2 ST Engineering units set up S$5b multicurrency medium-term note programme

TWO of ST Engineering's wholly-owned subsidiaries have established a S$5 billion multicurrency medium-term note programme, it said on Wednesday.

The programme is guaranteed by ST Engineering and was established on Wednesday by its subsidiaries ST Engineering RHQ and ST Engineering Treasury.

The notes will constitute direct, unconditional, unsubordinated and unsecured obligations of the issuer and rank equally with all other unsecured obligations, ST Engineering said.

The programme will "support the group's long-term strategy to enhance shareholder value", and enable it to obtain longer-tenor financing to "optimise its short-term to long-term debt mix and its capital structure".

Each series or tranche of notes may be issued in various amounts and tenors. They may be fixed-rate notes, floating-rate notes, zero-coupon notes, index-linked notes, dual-currency notes or a combination of different types of notes.

ST Engineering may nominate other subsidiaries as additional new issuers for the programme. These subsidiaries may from time to time and subject to certain conditions issue notes pursuant to the programme, it said.

The programme replaces a US$1.2 billion multicurrency medium-term note programme previously established on July 6, 2009 by ST Engineering Financial I, and terminated in December 2018.

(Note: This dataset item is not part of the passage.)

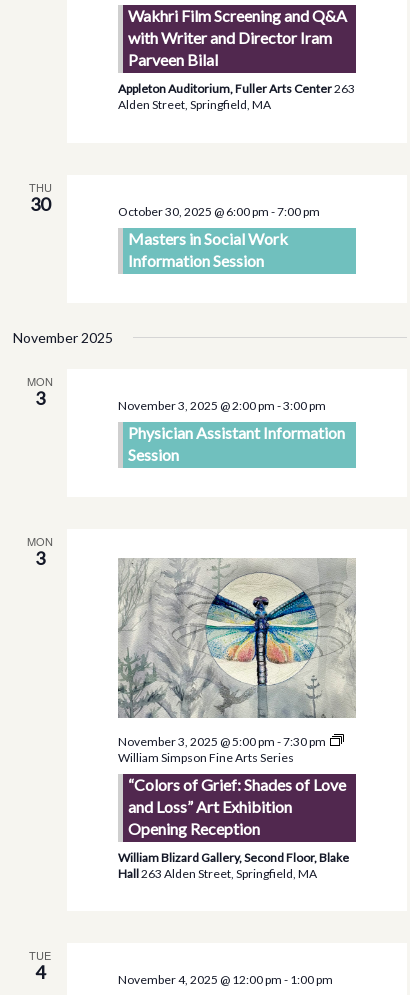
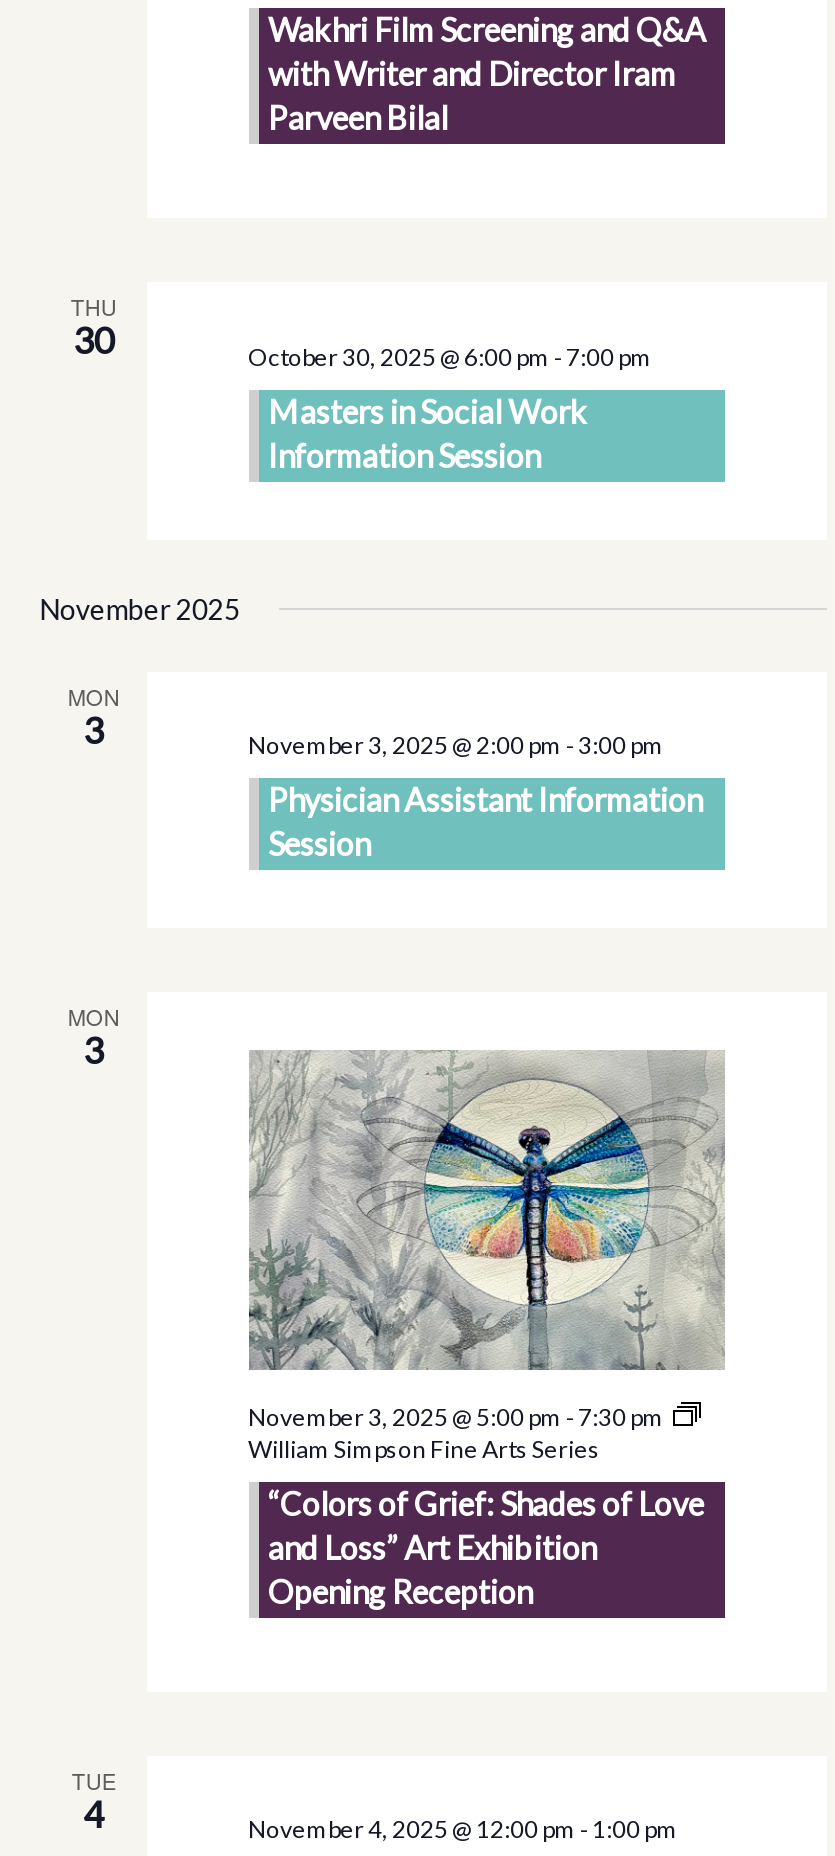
- Appleton Auditorium, Fuller Arts Center263
- Alden Street, Springfield, MA

- William Blizard Gallery, Second Floor, Blake
- Hall 263 Alden Street, Springfield, MA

DBS Bank and JPMorgan (SEA) have been appointed arrangers and dealers of the programme.

Citigroup Global Markets Singapore, Crédit Agricole Corporate and Investment Bank, Singapore Branch, Mizuho Securities Asia, OCBC, Standard Chartered Bank (Singapore) and United Overseas Bank have also been appointed dealers.

ST Engineering has made an application to the Singapore Exchange for the listing of and quotation of the programme.

Its shares, trading cum-dividend, were down S$0.04 or 1.2 per cent to S$3.26 as at 9.18am on Thursday.